Wednesday, 22. March 2006

digg.com algorithm - the holy grail?

Question du jour: How does digg.com actually sort their articles on their frontpage?

Despite the number of digg-clones out there, I couldn't really find anything particular useful in order to reproduce their ordering (see [1] or [2] for example, but both did not provide any answer to my question).

Well, how about some simple reverse engineering? A couple of hourse ago I took the top 40 stories together with their
  • number of diggs
  • number of comments
  • time in minutes since the article has been posted
Some other possible factors in the digg-algorithm, but to which i don't have access to, might be the
  • number of click-throughs
  • number of views
  • number of non-diggs (that is a view for a registerd user, that does not digg the item)
You can download the sorted list from here: digg (csv, 2 KB)
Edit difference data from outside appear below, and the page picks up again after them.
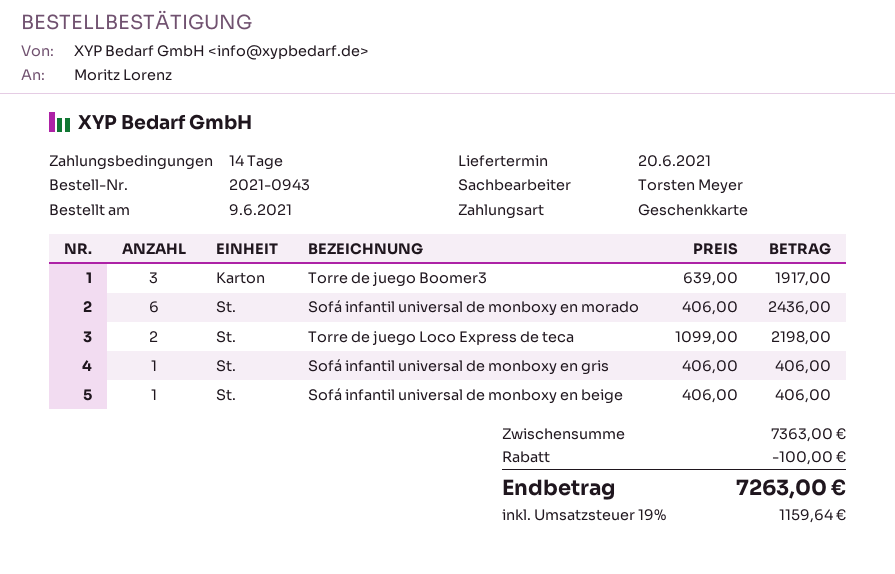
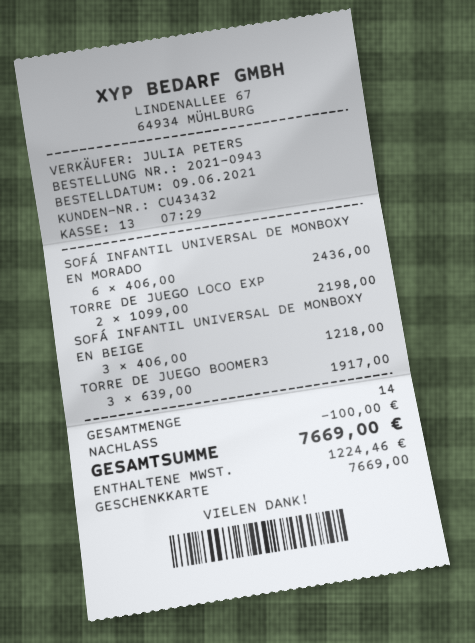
sales rep: Torsten Meyer -> JULIA PETERS
Sofá infantil universal de monboxy en gris: 1 x 406.00 = 406.00 -> none
Sofá infantil universal de monboxy en beige: 1 x 406.00 = 406.00 -> 3 x 406.00 = 1218.00
tax: 1159.64 -> 1224.46
total: 7263.00 -> 7669.00

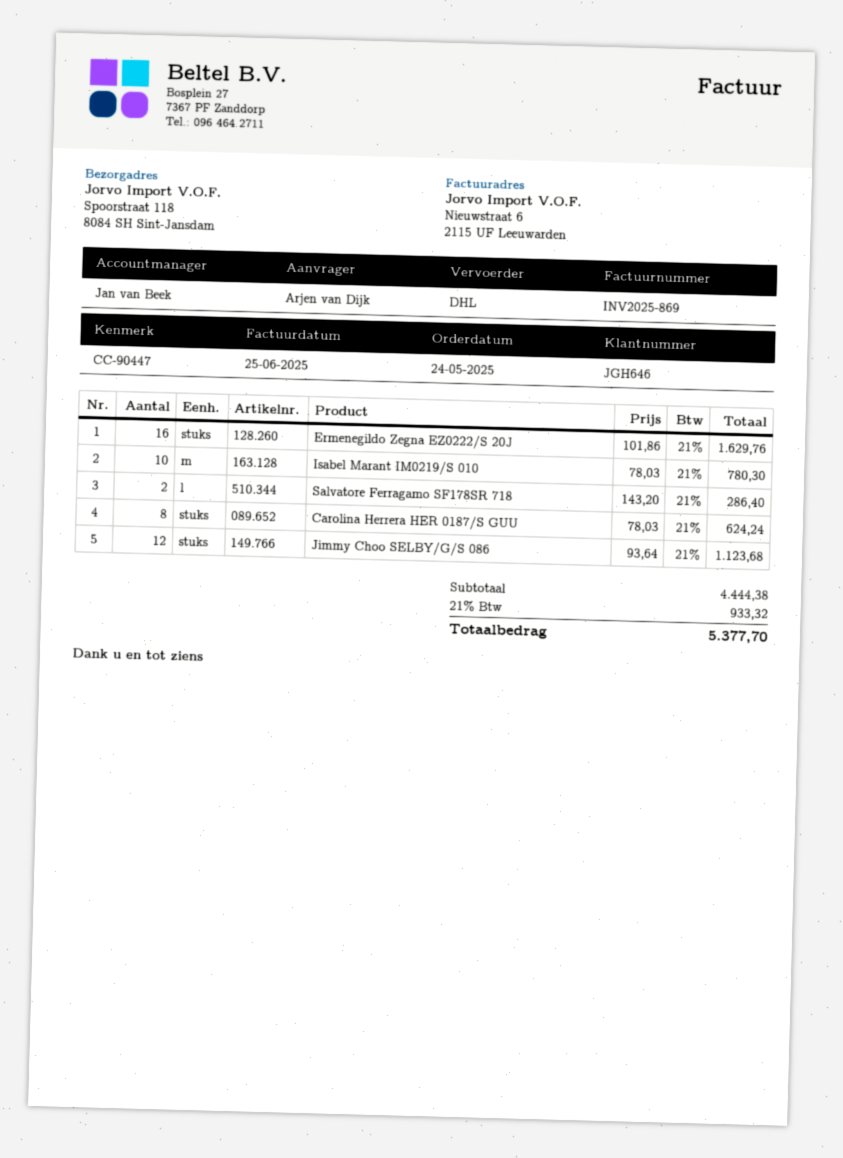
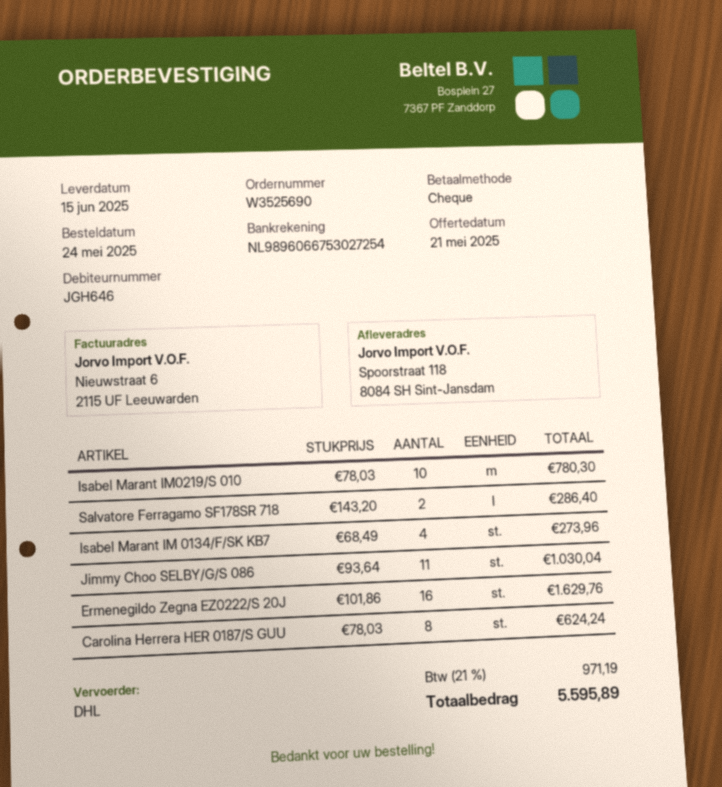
Jimmy Choo SELBY/G/S 086: 12 x 93.64 = 1123.68 -> 11 x 93.64 = 1030.04
Isabel Marant IM 0134/F/SK KB7: none -> 4 x 68.49 = 273.96
tax: 21% = 933.32 -> 21% = 971.19
total: 5377.70 -> 5595.89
First some illustrative charts, and some observations (which might be obvious to regular digg-users):
R> plot(data$diggs, type="l", main="Top 40 Stories at digg.com", ylab="nr of diggs", lwd=2)
R> points(data$comments*10, typ="l", col=4)
R> legend(1, 2800, legend=c("diggs", "comments * 10"), text.col=c(1,4))
digg-diggs
1. Stories with very very few diggs make it to the absolute top.
2. Story "30" has 6 times more diggs than story "28". Therefore i assume that the "value" of a digg decreases with each additional digg. ln(digg)?.
3. Astounishingly the number of comments per story is nearly exactly ten times the number of diggs. Therefore due to this linear dependency between diggs and comments this variable probably won't be useful for our model.
R> plot(data$time, type="l", main="Top 40 Stories at digg.com", ylab="time in minutes", lwd=2, ylim=c(0,3000))
R> points(data$diggs, col=4, cex=0.5)
R> legend(1, 2800, legend=c("time in min  ", "diggs"), text.col=c(1,4))
digg-time
1. There is not a single story that is younger than 9 hours in this list!
2. There is not a single story that is older than 40 hours in this list.
3. This narrow bandwidth let's one assume that digg.com is using some sort of time-thresholds to enter the list.
4. Story 21 and 22 are nearly of the same age, but story 21 with 25% less diggs than story 22 is still ranked further on the top!?
5. Story 20 and 22 nearly have the same nr of diggs, but story 20 is nearly double as old as story 22, but is still ranked further on the top!? This and the previous finding strongly indicate that there are additional variables to the model than diggs and times, but unfortunately i dont have access to them.
6. Story 21 to 40 are nicely sorted according to their age (with just a few exceptions). Maybe this is a coincedence, but it seems that age plays a more important role for the sorting of the older articles.

Then I tried to factor these findings into a simple model, and came up with the following:
rank = log(diggs) / time^2
R> plot(data$logdiggs * data$timepenalty^2, main="log(diggs) / time^2", ylab="", lwd=2, cex=1, pch=4)
digg-model
In a true model the chart above would show a strictly decreasing path. Obviously i am unable to explain why the first five/six stories made it to the top with that few diggs.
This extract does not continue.